This editorial provides an overview of how the articles in this issue contextualize the wide-range of perceptions and practices that support (and sometimes undermine) family strengths. Data on the challenges facing today’s families are presented.

Author Biography

Dr. William Flores is the president of the University of Houston-Downtown. He leads one of Texas’ fastest growing universities. UHD is a diverse, four-year, public university located in the heart of the nation’s fourth largest city. It is one of the most diverse institutions in the nation and is both a federally designated Hispanic Serving Institution and Minority Serving Institution and serves many first-generation college students.

Prior to joining UHD, Dr. Flores served as Deputy Secretary for the New Mexico Higher Education Department. He was appointed to the post by New Mexico Governor Bill Richardson in May of 2007. Gov. Richardson has described Dr. Flores as “one of the great educators not just in New Mexico but around the country.

Hispanic Business Magazine named him as one of the 100 most influential Hispanics in the country for his service to education. In November 2009, the Hispanic Association of Colleges and Universities tapped him for its national governing board. He also serves on the regional advisory board of the College Board which administers the SAT exam.

From 2001 to 2007, Dr. Flores served as Executive Vice President and Provost of New Mexico State University. In 2003, he served as Interim President for one year. During Dr. Flores’ tenure as provost, the university increased student enrollment; expanded distance education programs, including online degrees; opened a center in Albuquerque; and dramatically increased fundraising.

Before that, he served as Dean of the College of Social and Behavioral Sciences at Cal State Northridge and, earlier, as associate dean of School of Social Sciences at Fresno State. Dr. Flores taught at Cal State Fresno, Santa Clara University and Stanford University where he also served as Associate Director of the Inter-University Program for Latino Research. He has extensive service in community-based agencies, including as Executive Director of the Gardner Community Health Center in San Jose. He co-edited the book, Latino Cultural Citizenship.

Born in San Diego, Dr. Flores attended the University of California in Los Angeles where he graduated with a Bachelor of Arts in Political Science in 1970. He received his Master of Arts in Political Science from Stanford University in 1971 and his PhD in 1987 also from Stanford University in Social Theory and Public Policy. He has been a Ford Foundation fellow, a Compton-Danforth fellow, and a Rockefeller senior fellow in the Humanities.

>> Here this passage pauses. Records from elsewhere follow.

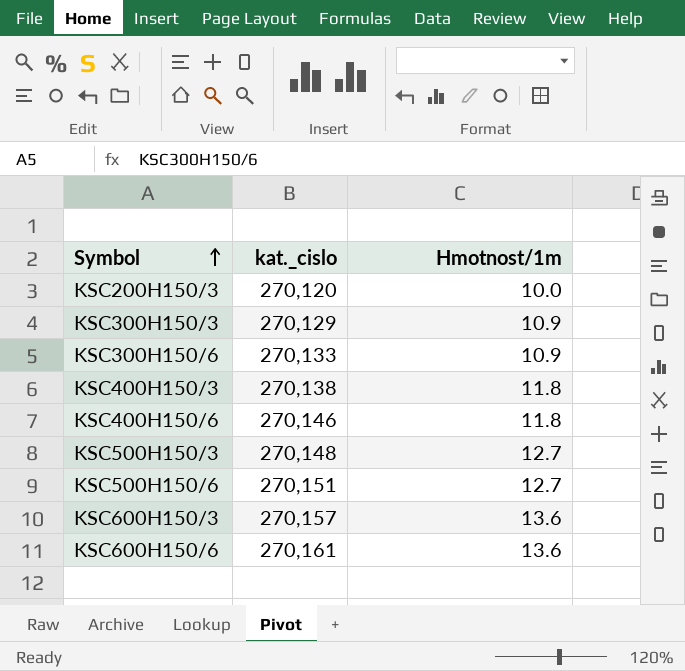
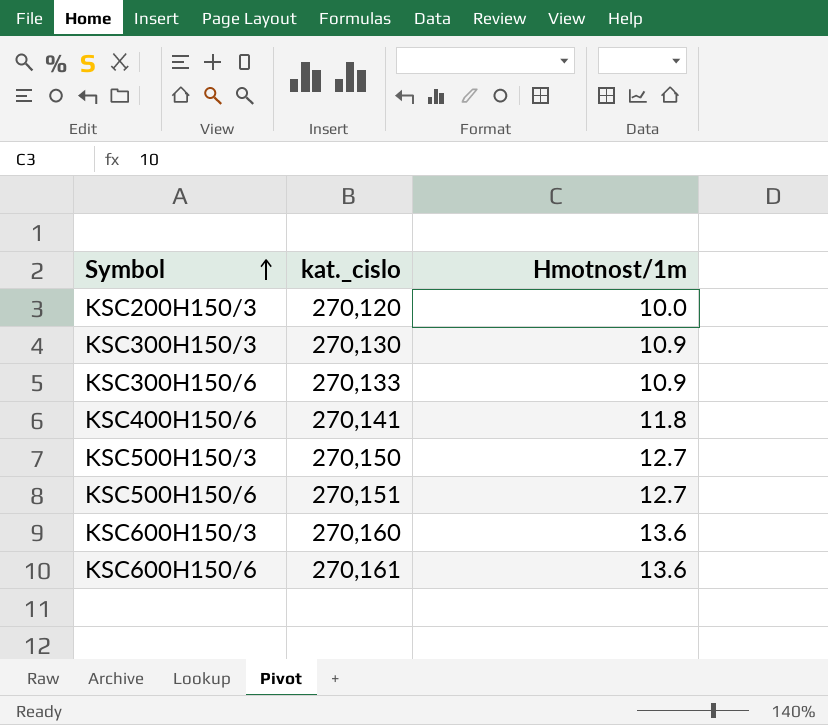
row KSC400H150/3: 270,138 | 11.8 -> none
KSC300H150/3 | kat._cislo: 270,129 -> 270,130
KSC400H150/6 | kat._cislo: 270,146 -> 270,141
KSC500H150/3 | kat._cislo: 270,148 -> 270,150
KSC600H150/3 | kat._cislo: 270,157 -> 270,160

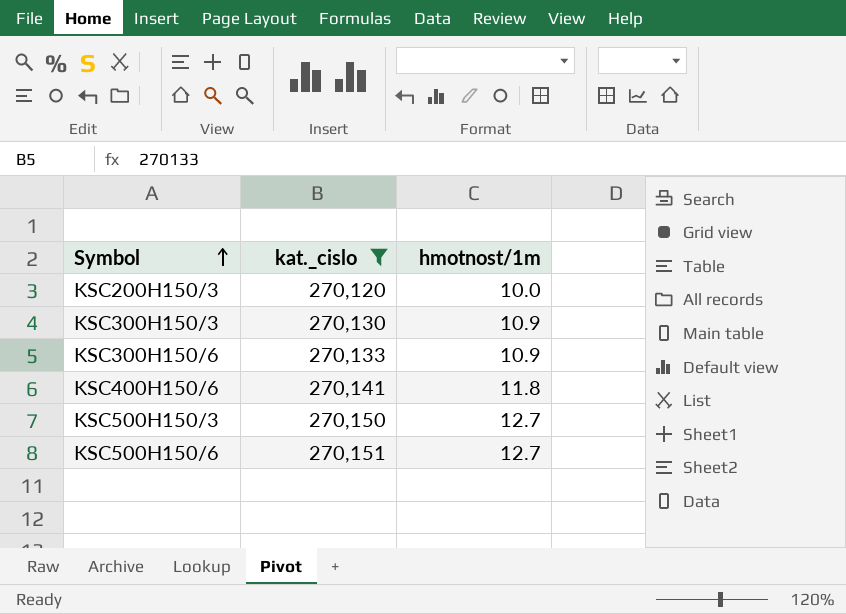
filter: none -> kat._cislo <= 270,151
column name: Hmotnost/1m -> hmotnost/1m

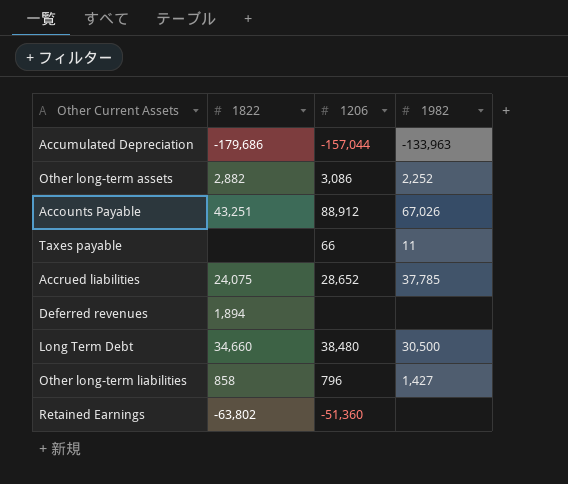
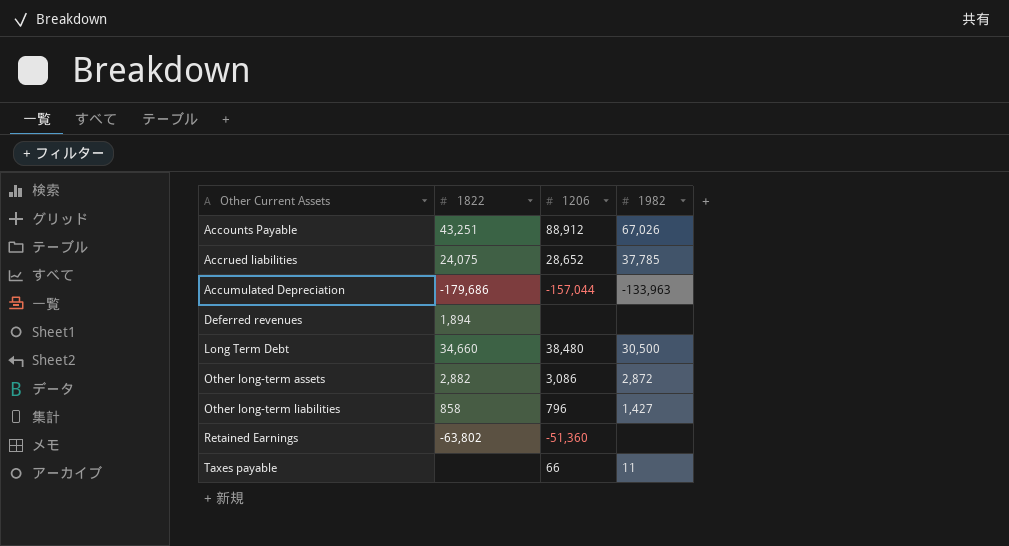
row order: none -> Other Current Assets ascending
Other long-term assets | 1982: 2,252 -> 2,872

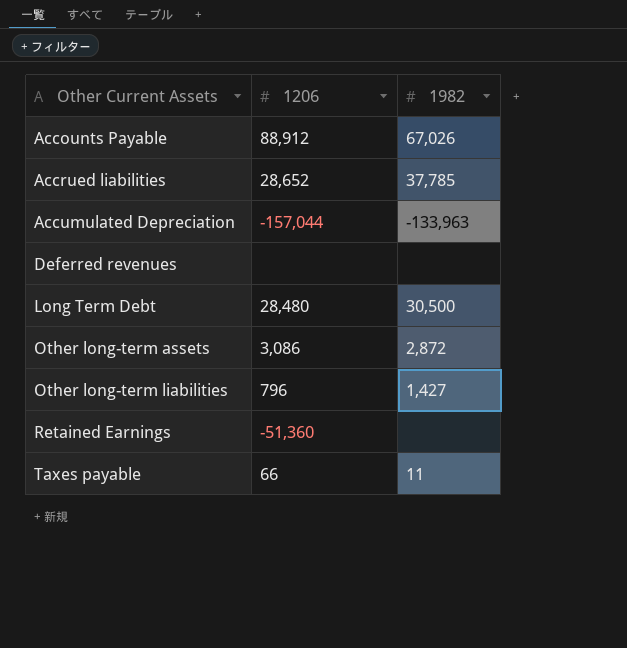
column 1822 | position: 2 -> none
Long Term Debt | 1206: 38,480 -> 28,480

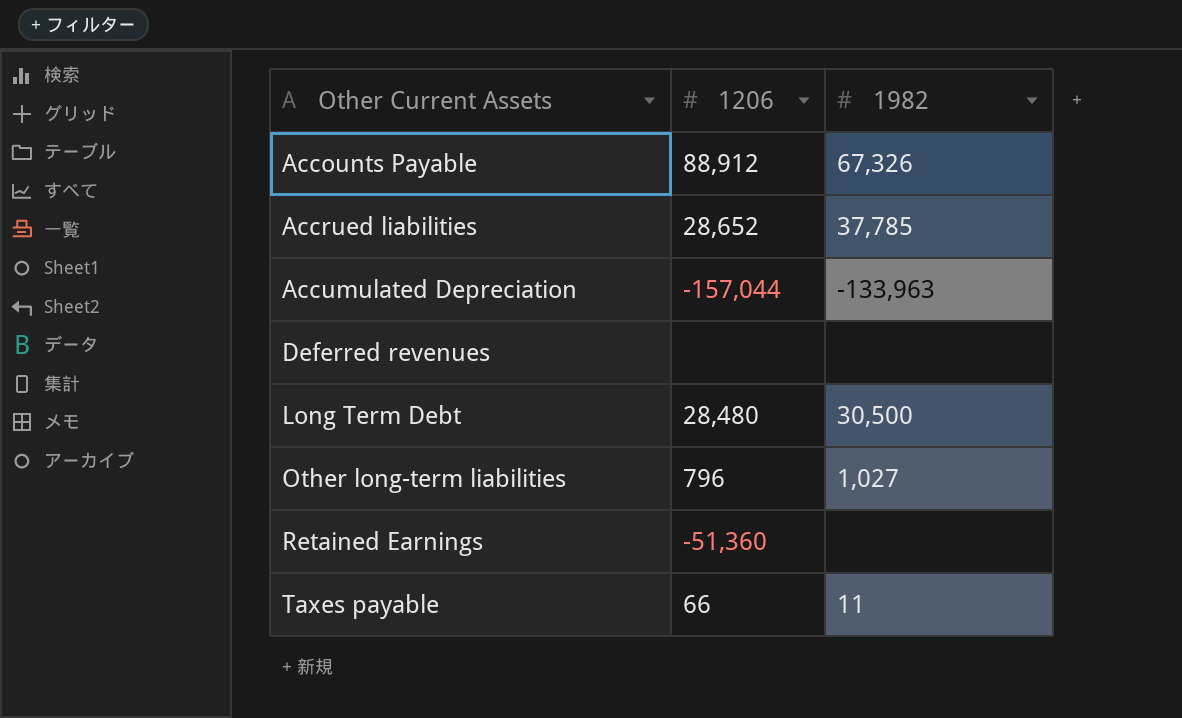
row Other long-term assets: 3,086 | 2,872 -> none
Accounts Payable | 1982: 67,026 -> 67,326
Other long-term liabilities | 1982: 1,427 -> 1,027

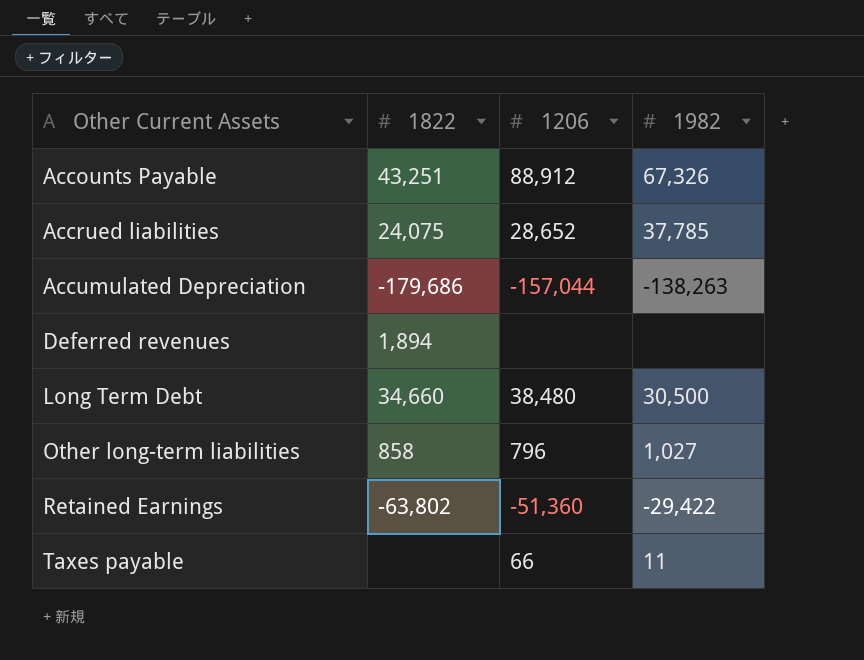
column 1822 | position: none -> 2
Accumulated Depreciation | 1982: -133,963 -> -138,263
Long Term Debt | 1206: 28,480 -> 38,480
Retained Earnings | 1982: none -> -29,422

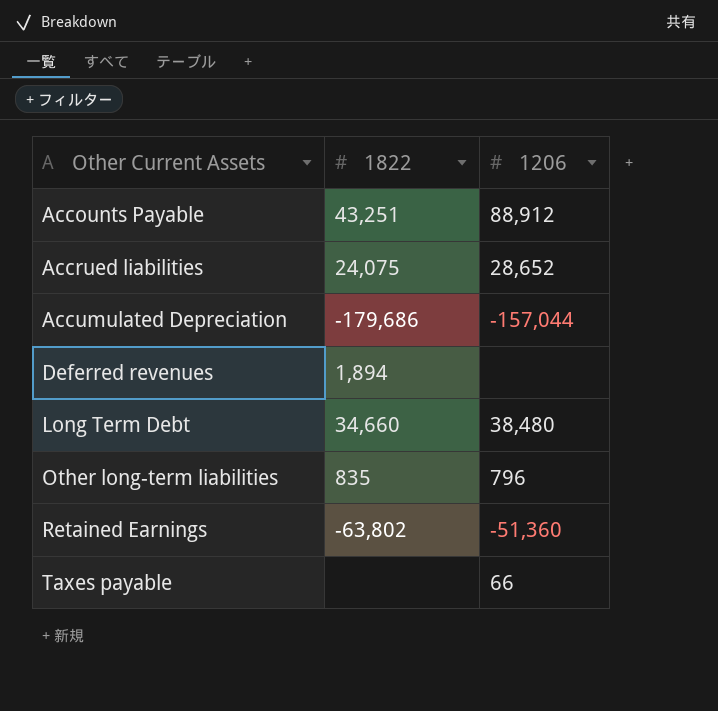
column 1982 | position: 4 -> none
Other long-term liabilities | 1822: 858 -> 835

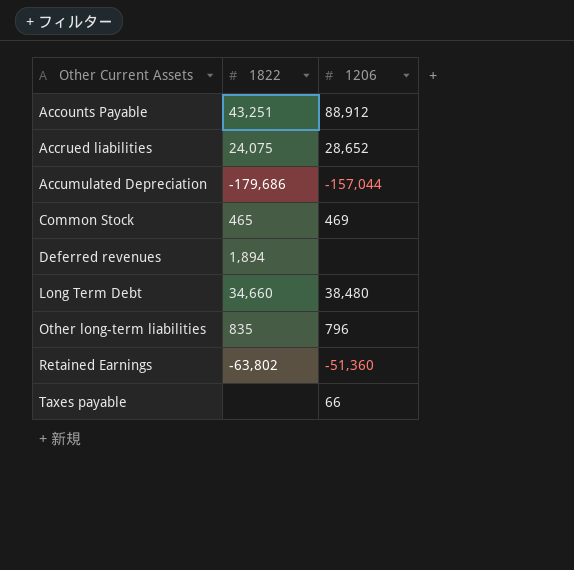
row Common Stock: none -> 465 | 469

Dr. Flores served as a member of the Education Advisory Board of the ACT and on the Assessment Advisory Board of Achieve, Inc. He co-led the New Mexico team for the national College and Career Readiness Policy Institute.

He is active nationally in several higher education organizations, including the American Council for Education where he served on the Internationalization Council; the American Association of State Colleges and University, the American Council of Colleges and Universities; and served on the Executive Committee and chaired the Economics of Higher Education Committee of the Academic Affairs Council, of the APLU.

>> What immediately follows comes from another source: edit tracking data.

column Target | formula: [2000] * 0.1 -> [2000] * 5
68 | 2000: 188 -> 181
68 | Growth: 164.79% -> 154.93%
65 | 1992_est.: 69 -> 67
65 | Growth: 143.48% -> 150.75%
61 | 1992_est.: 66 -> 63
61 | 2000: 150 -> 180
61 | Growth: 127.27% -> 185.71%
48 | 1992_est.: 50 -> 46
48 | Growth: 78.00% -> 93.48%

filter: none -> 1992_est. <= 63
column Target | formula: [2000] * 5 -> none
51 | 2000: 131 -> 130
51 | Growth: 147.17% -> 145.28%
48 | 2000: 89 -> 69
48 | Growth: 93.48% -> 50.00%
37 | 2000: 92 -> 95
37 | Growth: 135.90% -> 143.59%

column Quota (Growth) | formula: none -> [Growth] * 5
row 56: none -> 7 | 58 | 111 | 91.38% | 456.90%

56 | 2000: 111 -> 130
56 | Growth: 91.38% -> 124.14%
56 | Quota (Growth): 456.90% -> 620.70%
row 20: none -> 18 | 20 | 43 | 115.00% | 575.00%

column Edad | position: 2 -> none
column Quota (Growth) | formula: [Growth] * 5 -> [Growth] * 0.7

Dr. Flores served as a director of the El Paso Branch of the Federal Reserve Bank of Dallas from 2002-2008.

Dr. Flores received the prestigious New Mexico Distinguished Public Service Award in 2005 and was selected as a “New Mexico Power Broker” by New Mexico Business Magazine in both 2004 and 2006. Dr. Flores is recognized in Who’s Who in the World, Who’s Who in America, Who’s Who in Hispanic America, and the America’s Registry of Outstanding Professionals. He writes a blog on higher education issues, View from the Bayou and has been featured in Hispanic Outlook, Campus Today, and several other higher education publications. He is regularly invited to speak at national conferences on higher education and 21st Century Learning.